Asked By Zakaria what choice countries would make, Lee said: “I think they will be very unhappy, because all of your  (U.S.) allies and many of your partners, so you look at Japan, Korea, Philippines, Australia, New Zealand, Thailand, all treaty allies, all of them have China as the biggest trading partner.


“So if you ask them to choose and say, I, therefore, must cut off my links with my biggest trading partner, I think it will put them in a very difficult position.”

Evidence of that tension came in the Ambassador’s statement.

“With the rapid increase of China’s comprehensive national strength and international influence, some people have concerns that China will invariably seek hegemony, and have created a theoretical framework that posits China as a threat, “she said.

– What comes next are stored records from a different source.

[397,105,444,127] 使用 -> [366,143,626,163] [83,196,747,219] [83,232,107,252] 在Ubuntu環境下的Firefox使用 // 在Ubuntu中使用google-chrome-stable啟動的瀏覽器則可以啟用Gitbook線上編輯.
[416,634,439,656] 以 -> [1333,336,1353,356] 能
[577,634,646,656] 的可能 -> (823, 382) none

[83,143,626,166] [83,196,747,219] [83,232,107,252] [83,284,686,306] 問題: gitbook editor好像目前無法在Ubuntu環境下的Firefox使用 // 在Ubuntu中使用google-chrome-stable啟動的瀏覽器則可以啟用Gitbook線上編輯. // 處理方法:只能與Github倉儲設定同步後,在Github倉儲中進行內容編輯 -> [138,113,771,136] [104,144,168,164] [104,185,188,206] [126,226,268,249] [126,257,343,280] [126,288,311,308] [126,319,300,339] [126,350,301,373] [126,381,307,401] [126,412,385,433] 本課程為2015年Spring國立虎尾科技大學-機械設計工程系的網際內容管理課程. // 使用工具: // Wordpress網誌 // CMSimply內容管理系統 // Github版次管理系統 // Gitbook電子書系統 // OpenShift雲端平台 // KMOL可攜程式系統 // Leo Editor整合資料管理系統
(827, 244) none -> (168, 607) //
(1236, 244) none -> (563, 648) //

“This theory is grounded in a deep-rooted bias, cognitive misunderstanding, and deliberate distortions from vested interests. 

“The fact is that national prosperity, rejuvenation and people’s happiness are dreams shared by the people of China as well as people in countries the world over. 

“Ultimately, China’s development is an opportunity for the world.”

  She is positive about China’s relationship with New Zealand.

“Our friendship demonstrates to the world that differences in size, social systems and cultural traditions need not stand in the way of good and growing bilateral ties,” she said. 

“So long as countries treat each other as equals, and view each other’s development as opportunities rather than challenges, they can always find common ground and work ogether despite differences. 

“China stands ready to work with New Zealand to further promote and consolidate the Comprehensive Strategic Partnership to bring tangible benefits to our two peoples, and to safeguard the international regime and multilateral trading system for a more peaceful, secure and prosperous world.”